Tuesday, July 18, 2017

Boredom and Wonder


Boredom is to our emotions, what hunger is to our stomach.

Boredom is the opposite of interest. Same old, same old. No emotional response, no intensity. No fire, not even smoke.


 

When we look at it closely, boredom seems to describe the state of our feelings, and not the actual experience. An interesting fact is that we normaly use expressions such as: "Walking is boring." and not "I feel this boring feeling when I think of walking."

As to why do we experience this 'unpleasant' feeling?

We might experience boredom because we humans (at least the majority of people I know of), tend to think too much (and lose contact with our emotions, among other things), instead of actually living an experience. We think the experience in our heads, over and over again. We make assumptions, we think we know, and so we create this (what feels like) ‘boring’ train of thought that’s always activating when having a somewhat similar experience, and so we miss the point, we miss the experience. We’re hitting a dead end.
 
It also has to do with our way of living. To many things to do, quantity over quality. One can go [almost] anywhere in the world in less than 24 hours, provided that one has the $ to do so, or at least one can watch a video of the desired place.
Smartphones, technology, videos, people to meet and see, movies to watch, planes to catch, games to play, and so on. I believe they all (used in an immature manner, and we all know how to do that) contribute to our growing inability to wonder, and instead we become addicted to entertainment.
 
But what might be the opposite of boredom?
Wonder. We can learn how to wonder again. We can learn how to be grateful. We can observe our suroundings, in silence. We can look at the clouds for a few minutes a day, and observe, appreciate. We can gaze at the stars, now and then. Where’s the rush? We’re all going to die anyway.

One can eventually manage his attention, and learn how to be wherever he is, not only with his body, but with his mind and senses also.
This ability to wonder, of course, requires time. And it might (ironically) seem boring to learn it. It might require of one to study it’s own boredom, to become comfortable with it, to plunge into it, and find new ways to experience.
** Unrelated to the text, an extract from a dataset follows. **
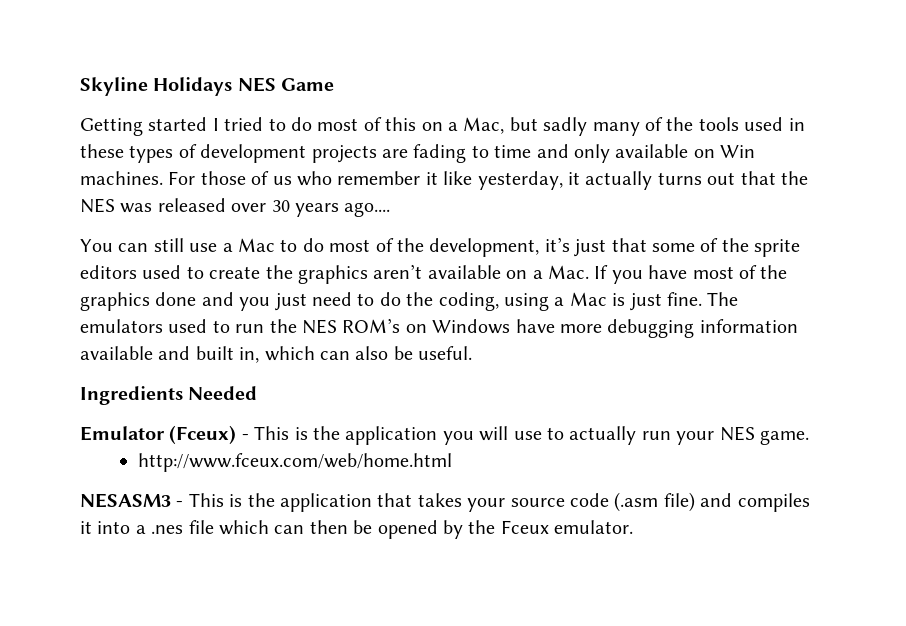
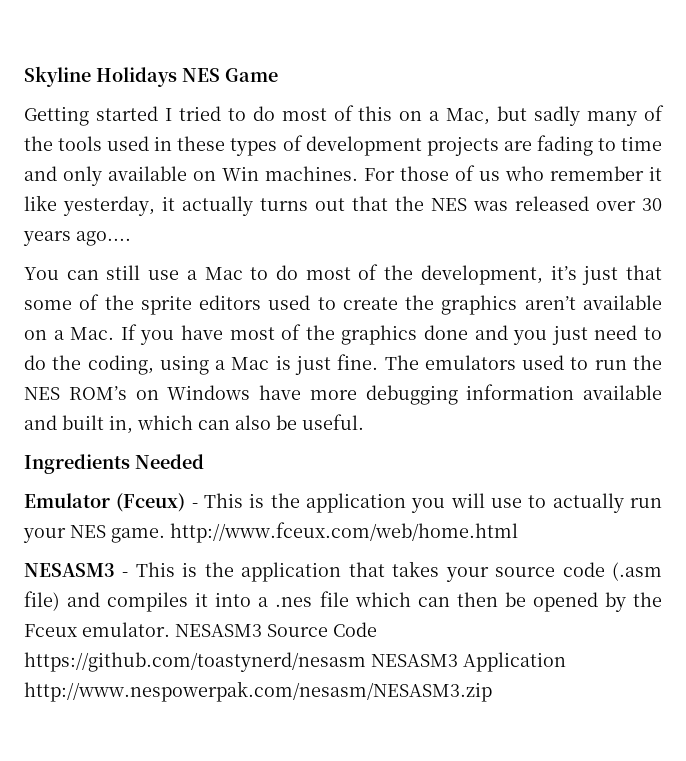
- Emulator (Fceux) - This is the application you will use to actually run your NES game.
- http://www.fceux.com/web/home.html
+ Emulator (Fceux) - This is the application you will use to actually run your NES game. http://www.fceux.com/web/home.html
+ NESASM3 Source Code https://github.com/toastynerd/nesasm NESASM3 Application http://www.nespowerpak.com/nesasm/NESASM3.zip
But what's the alternative?

As I said before, Boredom is to our emotions, what hunger is to our stomach. And we have the option to consume junk food (so many entertaining and shallow experiences) quickly with long term and negative effects on our mental and emotional health, or learn how to cook and eat healthy food (Learn how to have/spend quality time, even in our most trivial affairs).
It takes many years for a person to learn how to be bored. We’re not getting bored as children, we all can agree on that, but then we get introduced to technology and cartoons (or whatever many and diverse distractions there may be) were everything happens in an instant, and so the outer world becomes dull in the view of our thinking -and we identify very much with our thinking-, et voila!

What’s the alternative to Wonder? Well this. An increasing hunger for more, and it’s either that we 'eat' and rush our way through experiences towards a zombie way of life, or feeling bored when not doing it.